Western planes are falling apart in Russia, writes Wired. Due to Western sanctions, Russian companies have no access to spare parts for their planes, and this issue has started showing. According to Ascend by Cirium data, the Russian commercial jet fleet shrank from 968 planes in late February to 876 at the end of May. Most of them are Airbus or Boeing planes, and both companies stopped supplying spare parts to Russia. Because planes are not as simple, and due to the high-stakes nature of flight, explains the Wired, some aircraft parts need to be changed very regularly. For example, tires need to be replaced every 120 to 400 landings, planes’ computer systems require regular maintenance, and some of them are even life-limited – meaning they stop working at some point and have to be replaced by new ones. And while Russia has its own aircraft manufacturing industry and the country announced plans to build a parts production plant in Kazan by 2023, but so far Russian operators are most probably “cannibalizing” other planes they have to ensure domestic flights. Presumably, they also use parts of the aircraft that Russia has illegally sequestered. Wired summarizes that none of the experts the outlet spoke to said they’d rush to step onto a plane operating in Russia at the moment.

Seth Cropsey, who has served as a naval officer and deputy undersecretary of the Navy, described his view on ensuring Ukrainian grain reaches foreign ports in a commentary on The Wall Street Journal. Cropsey writes that Putin is aiming to convince the West that Russian victory is inevitable and supporting Ukraine is fruitless, however, the situation on the ground contradicts Kremlin’s narrative. While Ukraine is getting more soldiers and more arms, Russia will run short of men, shells, and cannons over time. What’s left for Putin is to keep hoping Western allies will fall under economic and global food crisis pressure. The apparent response, writes Cropsey, is to free up Ukrainian grain exports by creating a corridor from Odesa to the eastern Mediterranean. US should act with an ad-hoc coalition rather than through NATO, believes Cropsey, because France, Italy, and Germany would veto such a massive naval mission. Washington should deploy an overwhelming naval task force with submarine and air support to ensure Russia is reluctant to intervene, writes Cropsey.

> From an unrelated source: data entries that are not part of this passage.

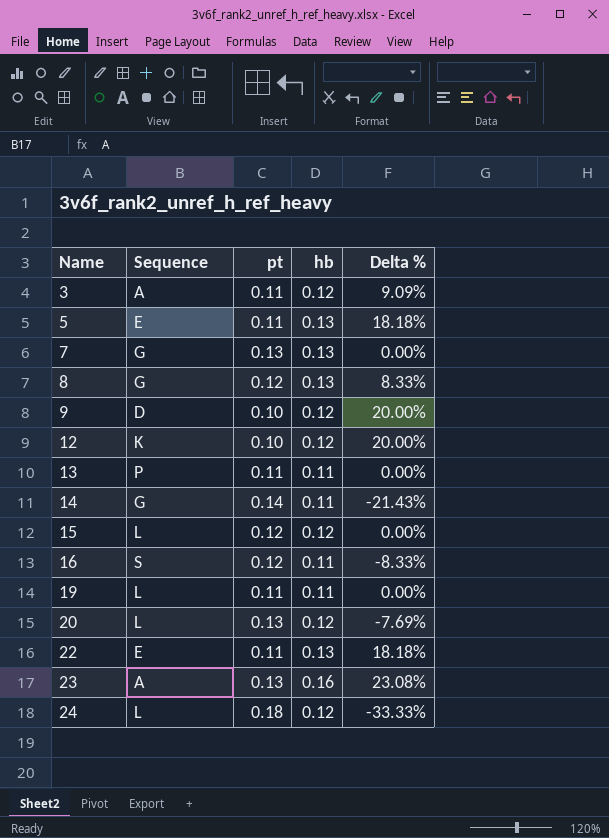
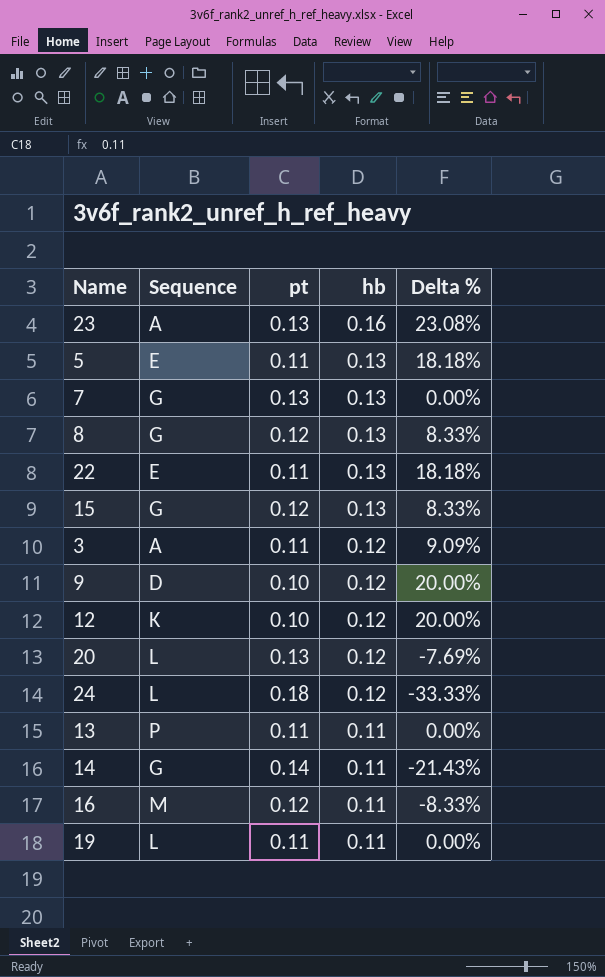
row order: Name ascending -> hb descending
15 | Sequence: L -> G
15 | hb: 0.12 -> 0.13
15 | Delta %: 0.00% -> 8.33%
16 | Sequence: S -> M

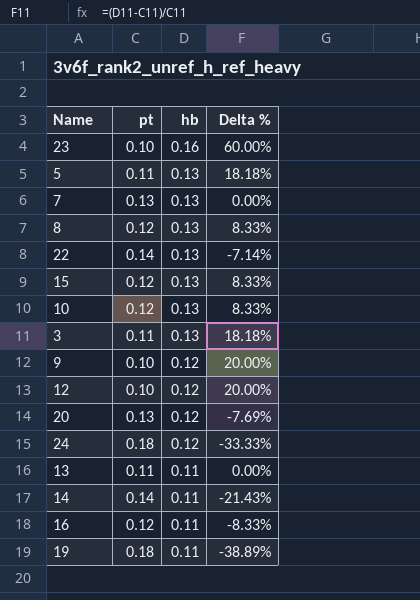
column Sequence | position: 2 -> none
23 | pt: 0.13 -> 0.10
23 | Delta %: 23.08% -> 60.00%
22 | pt: 0.11 -> 0.14
22 | Delta %: 18.18% -> -7.14%
row 10: none -> 0.12 | 0.13 | 8.33%
3 | hb: 0.12 -> 0.13
3 | Delta %: 9.09% -> 18.18%
19 | pt: 0.11 -> 0.18
19 | Delta %: 0.00% -> -38.89%

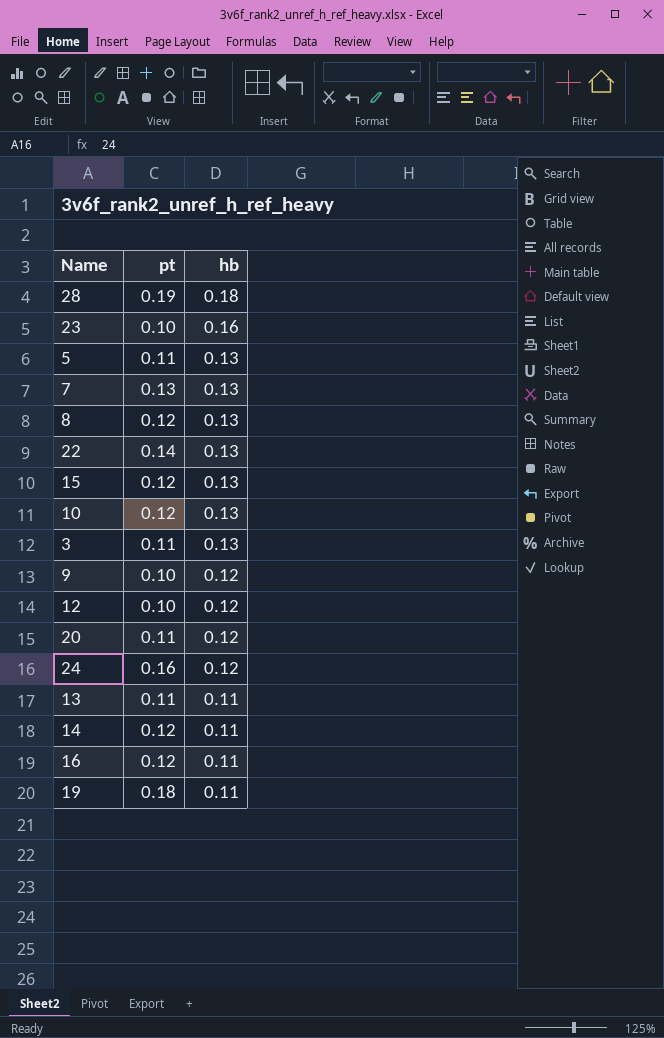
column Delta % | formula: ([hb] - [pt]) / [pt] -> none
row 28: none -> 0.19 | 0.18
20 | pt: 0.13 -> 0.11
24 | pt: 0.18 -> 0.16
14 | pt: 0.14 -> 0.12

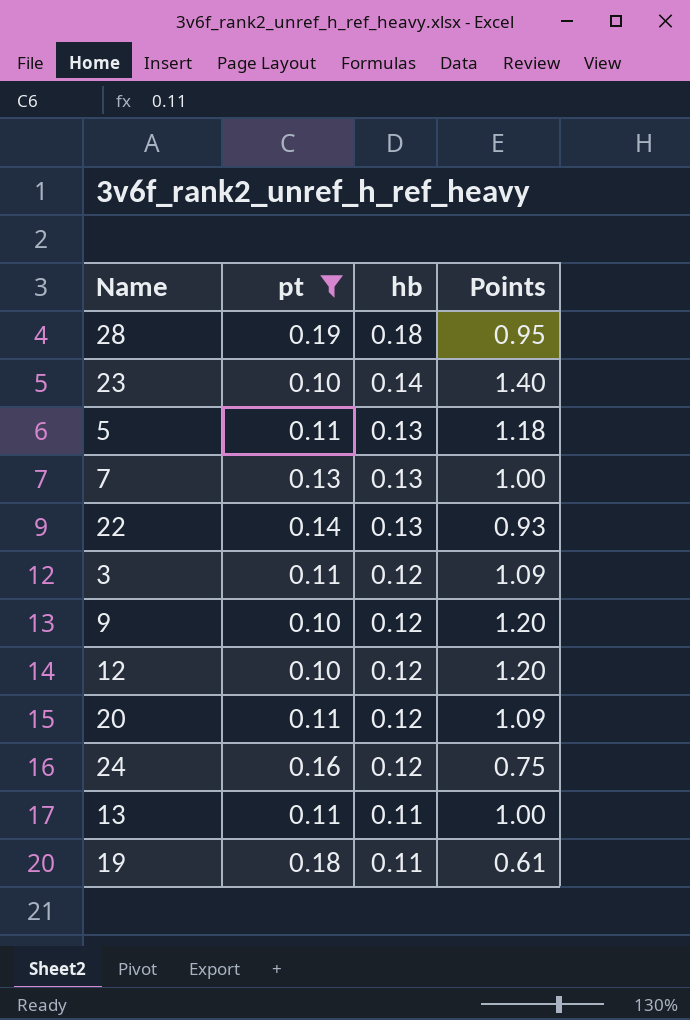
filter: none -> pt != 0.12
column Points | formula: none -> [hb] / [pt]
23 | hb: 0.16 -> 0.14
3 | hb: 0.13 -> 0.12

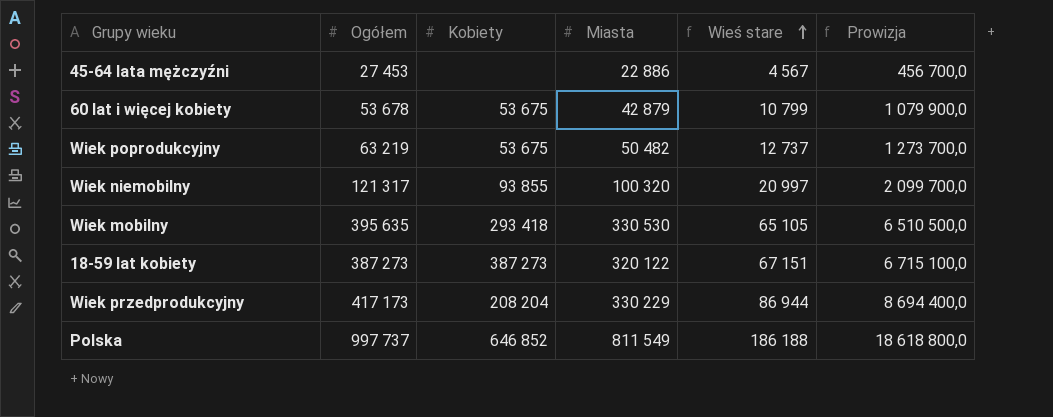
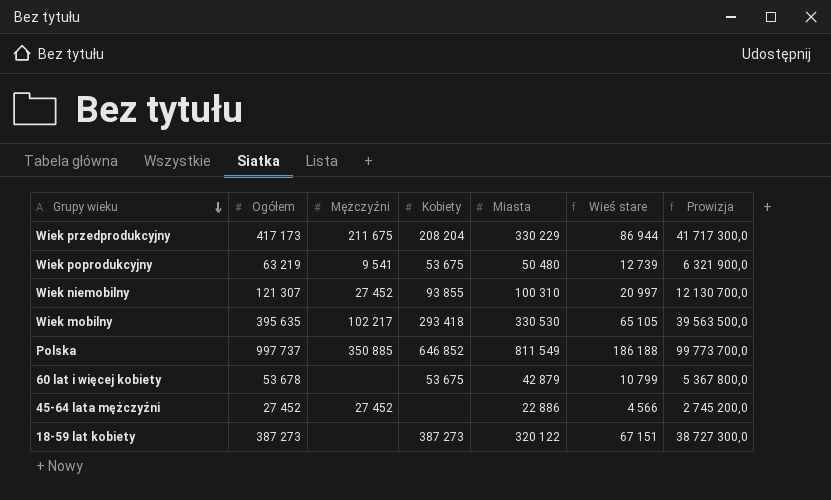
row order: Wieś stare ascending -> Grupy wieku descending
column Mężczyźni | position: none -> 3
column Prowizja | formula: [Wieś stare] * 100 -> [Ogółem] * 100
Wiek poprodukcyjny | Miasta: 50 482 -> 50 480
Wiek poprodukcyjny | Wieś stare: 12 737 -> 12 739
Wiek niemobilny | Ogółem: 121 317 -> 121 307
Wiek niemobilny | Miasta: 100 320 -> 100 310
45-64 lata mężczyźni | Ogółem: 27 453 -> 27 452
45-64 lata mężczyźni | Wieś stare: 4 567 -> 4 566

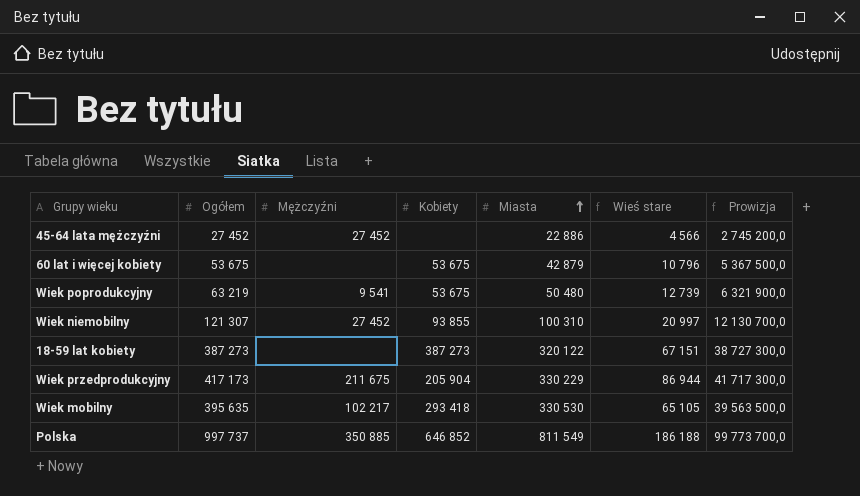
row order: Grupy wieku descending -> Miasta ascending
60 lat i więcej kobiety | Ogółem: 53 678 -> 53 675
60 lat i więcej kobiety | Wieś stare: 10 799 -> 10 796
60 lat i więcej kobiety | Prowizja: 5 367 800,0 -> 5 367 500,0
Wiek przedprodukcyjny | Kobiety: 208 204 -> 205 904

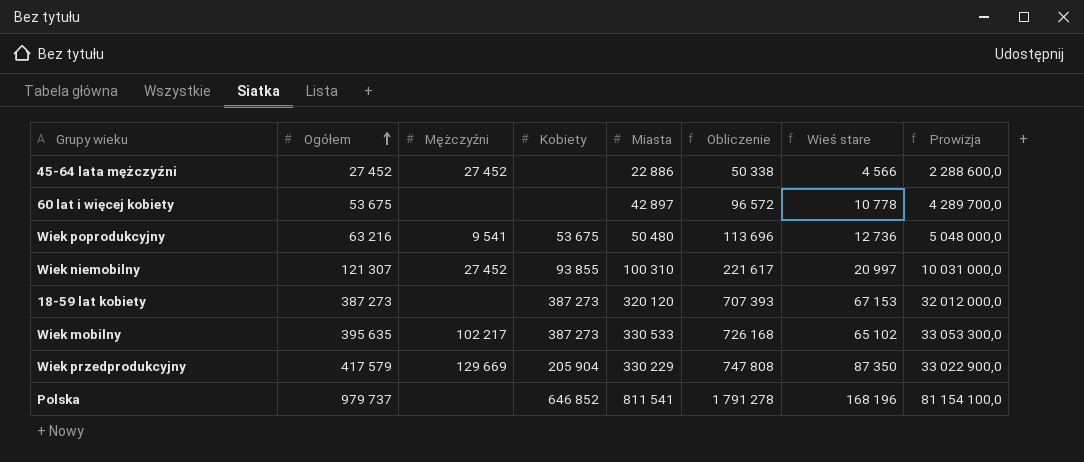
row order: Miasta ascending -> Ogółem ascending
column Obliczenie | formula: none -> [Ogółem] + [Miasta]
column Prowizja | formula: [Ogółem] * 100 -> [Miasta] * 100
60 lat i więcej kobiety | Kobiety: 53 675 -> none
60 lat i więcej kobiety | Miasta: 42 879 -> 42 897
60 lat i więcej kobiety | Wieś stare: 10 796 -> 10 778
Wiek poprodukcyjny | Ogółem: 63 219 -> 63 216
Wiek poprodukcyjny | Wieś stare: 12 739 -> 12 736
18-59 lat kobiety | Miasta: 320 122 -> 320 120
18-59 lat kobiety | Wieś stare: 67 151 -> 67 153
Wiek mobilny | Kobiety: 293 418 -> 387 273
Wiek mobilny | Miasta: 330 530 -> 330 533
Wiek mobilny | Wieś stare: 65 105 -> 65 102
Wiek przedprodukcyjny | Ogółem: 417 173 -> 417 579
Wiek przedprodukcyjny | Mężczyźni: 211 675 -> 129 669
Wiek przedprodukcyjny | Wieś stare: 86 944 -> 87 350
Polska | Ogółem: 997 737 -> 979 737
Polska | Mężczyźni: 350 885 -> none
Polska | Miasta: 811 549 -> 811 541
Polska | Wieś stare: 186 188 -> 168 196

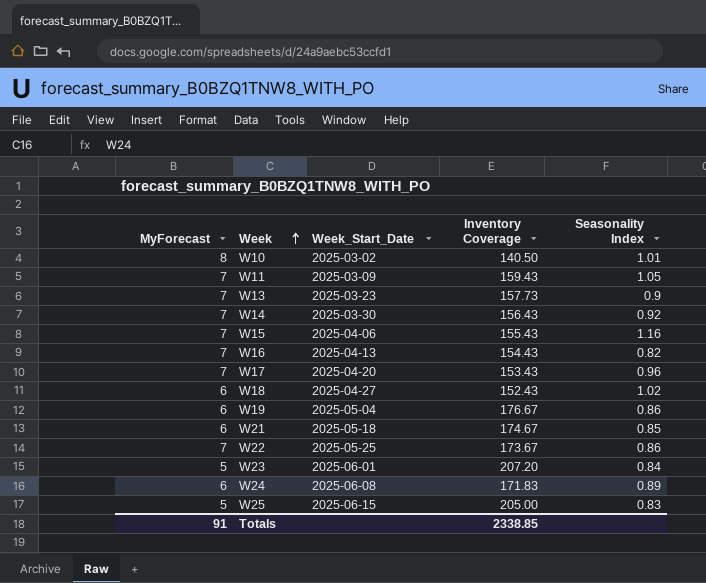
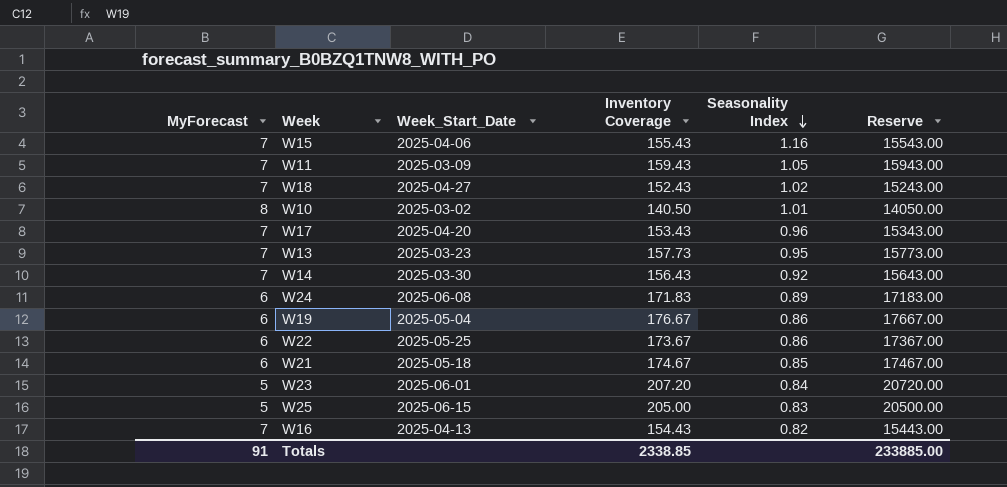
row order: Week ascending -> Seasonality Index descending
column Reserve | formula: none -> [Inventory Coverage] * 100
W18 | MyForecast: 6 -> 7
W13 | Seasonality Index: 0.9 -> 0.95
W22 | MyForecast: 7 -> 6

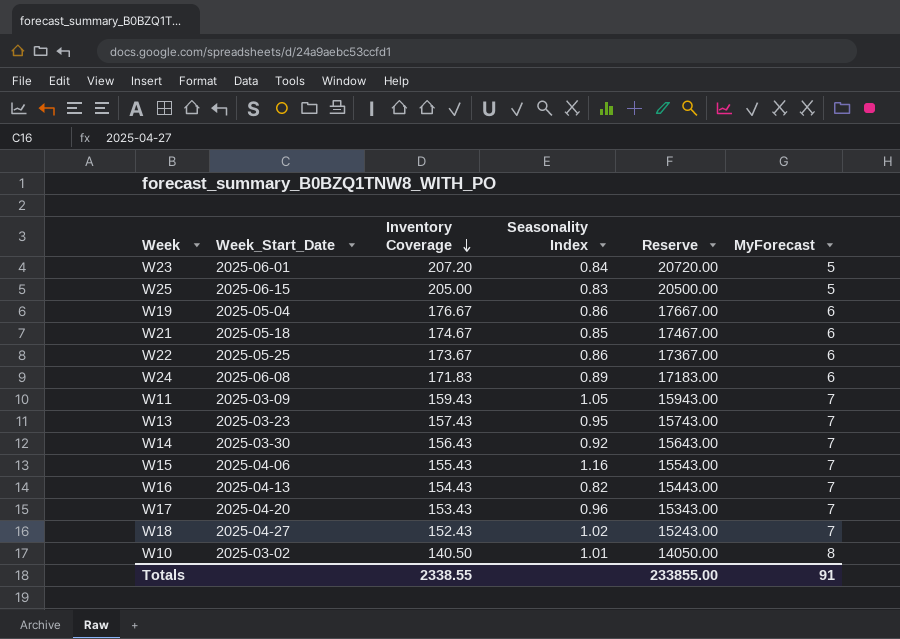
row order: Seasonality Index descending -> Inventory Coverage descending
column MyForecast | position: 1 -> 6
W13 | Inventory Coverage: 157.73 -> 157.43
W13 | Reserve: 15773.00 -> 15743.00
Totals | Inventory Coverage: 2338.85 -> 2338.55
Totals | Reserve: 233885.00 -> 233855.00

The Washington Post columnist David Ingnatius writes about Russian cyber efforts failure in Ukraine. According to Ignatius, Ukrainian army of hackers backed with western allies has succesfuly countered Russian cyber attacks, which became one of the surprises of the war. Aside from western support, the success became possible due to one of the superpowers of Ukrainians – the ability to repair networks, according to an expert. The cooperation between US technology companies and Western cybersecurity agencies became one of the side stories of war, writes Ignatius. Microsoft’s President Bard Smiths claims that greater cooperation between private and public actors is viable for effective cyber responses. Ukraine’s cybersecurity defense efforts included cooperation with US Cyber Command, Microsoft and Google months before war, these efforts ensured effective response to Russian cyber attacks that started immediatlely. However, claims Ingatius, Ukraine’s own expertise might be an X-factor, as the country has 8 years of experience of war against Russia and overal digital savvy. The paradox is that the longer the war lasts, the less effective Russia’s cyber capability will likely become considering Russian dependence on western technologies.